◆ **Exercise instructions**:
Copy every line of the entries that includes the word "align".

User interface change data

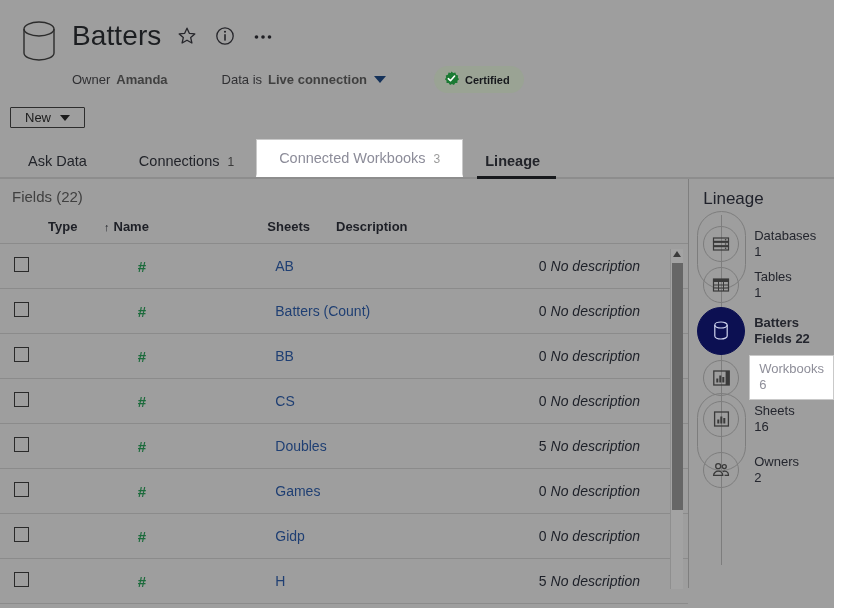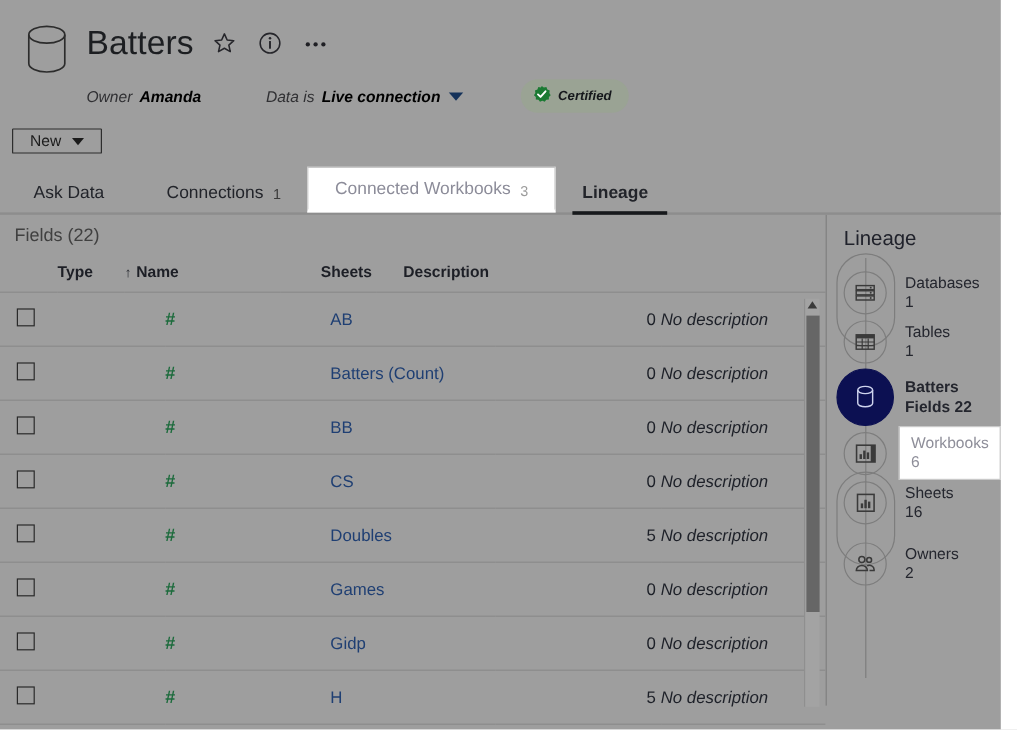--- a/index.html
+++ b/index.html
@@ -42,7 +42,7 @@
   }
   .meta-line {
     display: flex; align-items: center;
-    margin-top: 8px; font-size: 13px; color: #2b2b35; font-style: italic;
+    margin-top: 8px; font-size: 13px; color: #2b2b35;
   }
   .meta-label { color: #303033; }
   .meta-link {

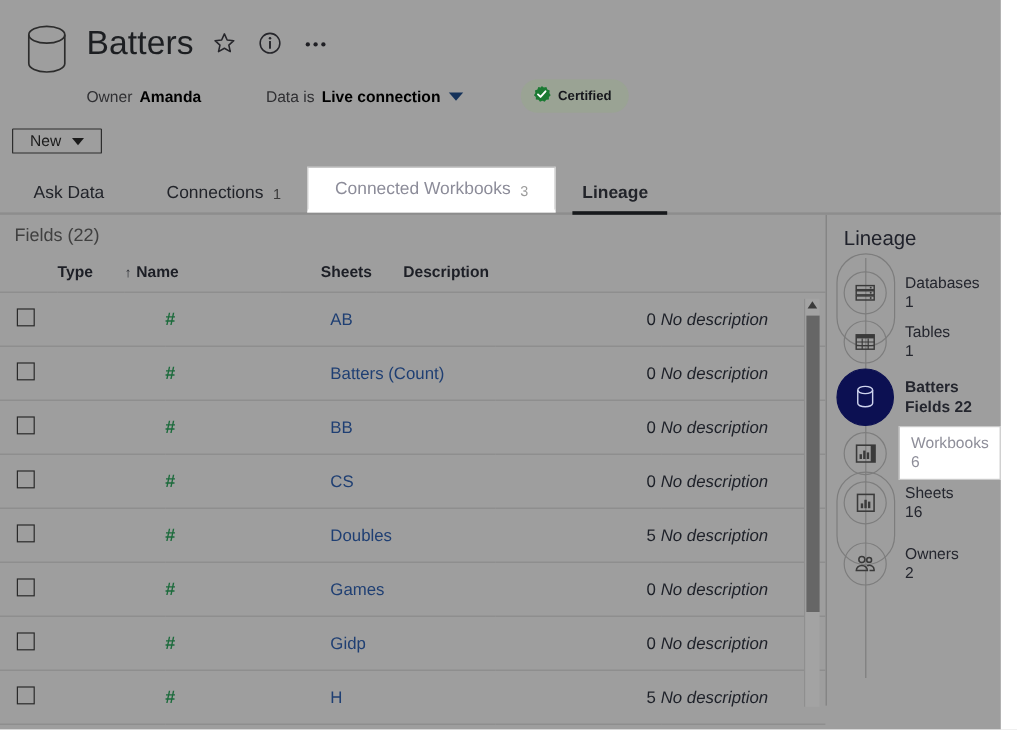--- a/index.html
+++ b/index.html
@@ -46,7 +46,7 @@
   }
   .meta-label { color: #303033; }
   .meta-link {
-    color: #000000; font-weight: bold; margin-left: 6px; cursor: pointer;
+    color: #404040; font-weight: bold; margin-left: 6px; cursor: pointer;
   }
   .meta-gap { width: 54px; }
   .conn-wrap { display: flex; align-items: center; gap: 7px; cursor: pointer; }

◆ **Response below**:
     display: flex; align-items: center;
   .conn-wrap { display: flex; align-items: center; gap: 7px; cursor: pointer; }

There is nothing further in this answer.